A few paragraphs below the part you selectively quoted:

The president and his national security team have got to deploy imagination, leverage, and patience in working through the United Nations. In the near term, time is on our side and we should endeavor to use the United Nations if at all possible. This may require a period of time for inspections or the development of a more intrusive inspection regime such as Richard Perle has mentioned, if necessary backed by force. It may involve cracking down on the eroding sanctions regime and countries like Syria who are helping Iraq illegally export oil enabling Saddam Hussein to divert resources to his own purposes.

We have to work this problem in a way to gain worldwide legitimacy and understanding for the concerns that we rightly feel and for our leadership. This is what U.S. leadership in the world must be. We must bring others to share our views not be too quick to rush to try to impose them even if we have the power to do so."


And, as Mr. Perle said later at that same hearing:

SCHROCK: Sure, I would love to know Mr. Perle's, you know, the general said time is on our side. My guess is you do not believe that.

PERLE: No, I don't believe it and frankly I don't think he made a very convincing case in support of that cliche but it was one of many cliches. At the end of the day when you sought to elicit from him a reconciliation of the view that time is on our side with what he acknowledged to be our ignorance of how far along Saddam Hussein is, he had no explanation.

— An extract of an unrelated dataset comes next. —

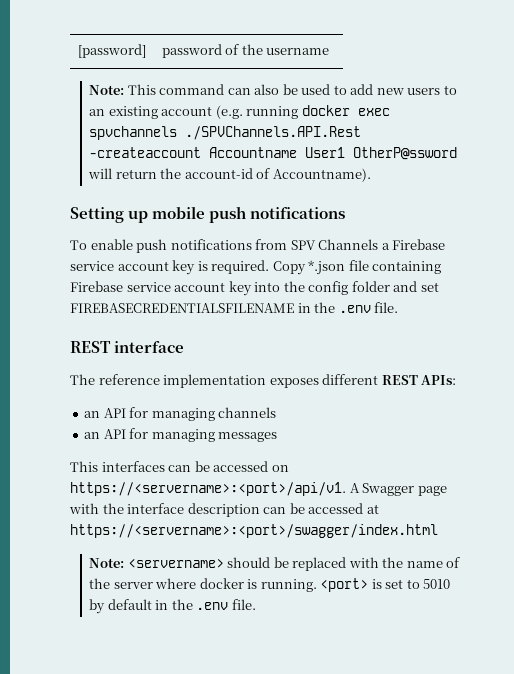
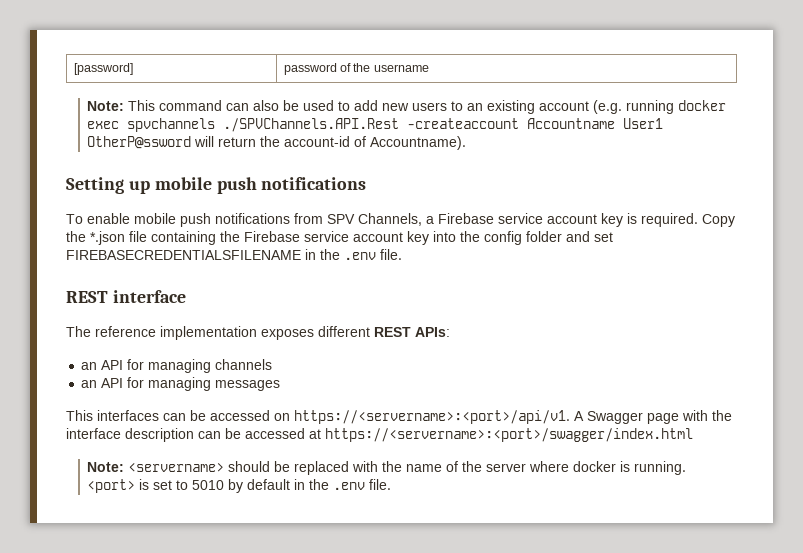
(133, 244) none -> [134,213,176,224] mobile
[318,239,379,250] Channels -> [358,213,422,226] Channels,
(306, 268) none -> [66,231,86,242] the
(442, 267) none -> [220,231,240,242] the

He seems to be preoccupied, and I'm quoting now, with building legitimacy, with exhausting all diplomatic remedies as though we hadn't been through diplomacy for the last decade, and relegating the use of force to a last resort, to building the broadest possible coalition, in short a variety of very amorphous, ephemeral concerns alongside which there's a stark reality and that is that every day that goes by, Saddam Hussein is busy perfecting those weapons of mass destruction that he already has, improving their capabilities, improving the means with which to deliver them and readying himself for a future conflict.

So I don't believe that time is on our side and I don't believe that this fuzzy notion that the most important thing is building legitimacy, as if we lack legitimacy now, after all the U.N. resolutions that he's in blatant violation of, I don't believe that that should be the decisive consideration. So I think General Clark simply doesn't want to see us use military force and he has thrown out as many reasons as he can develop to that but the bottom line is he just doesn't want to take action. He wants to wait.


(emphasis added)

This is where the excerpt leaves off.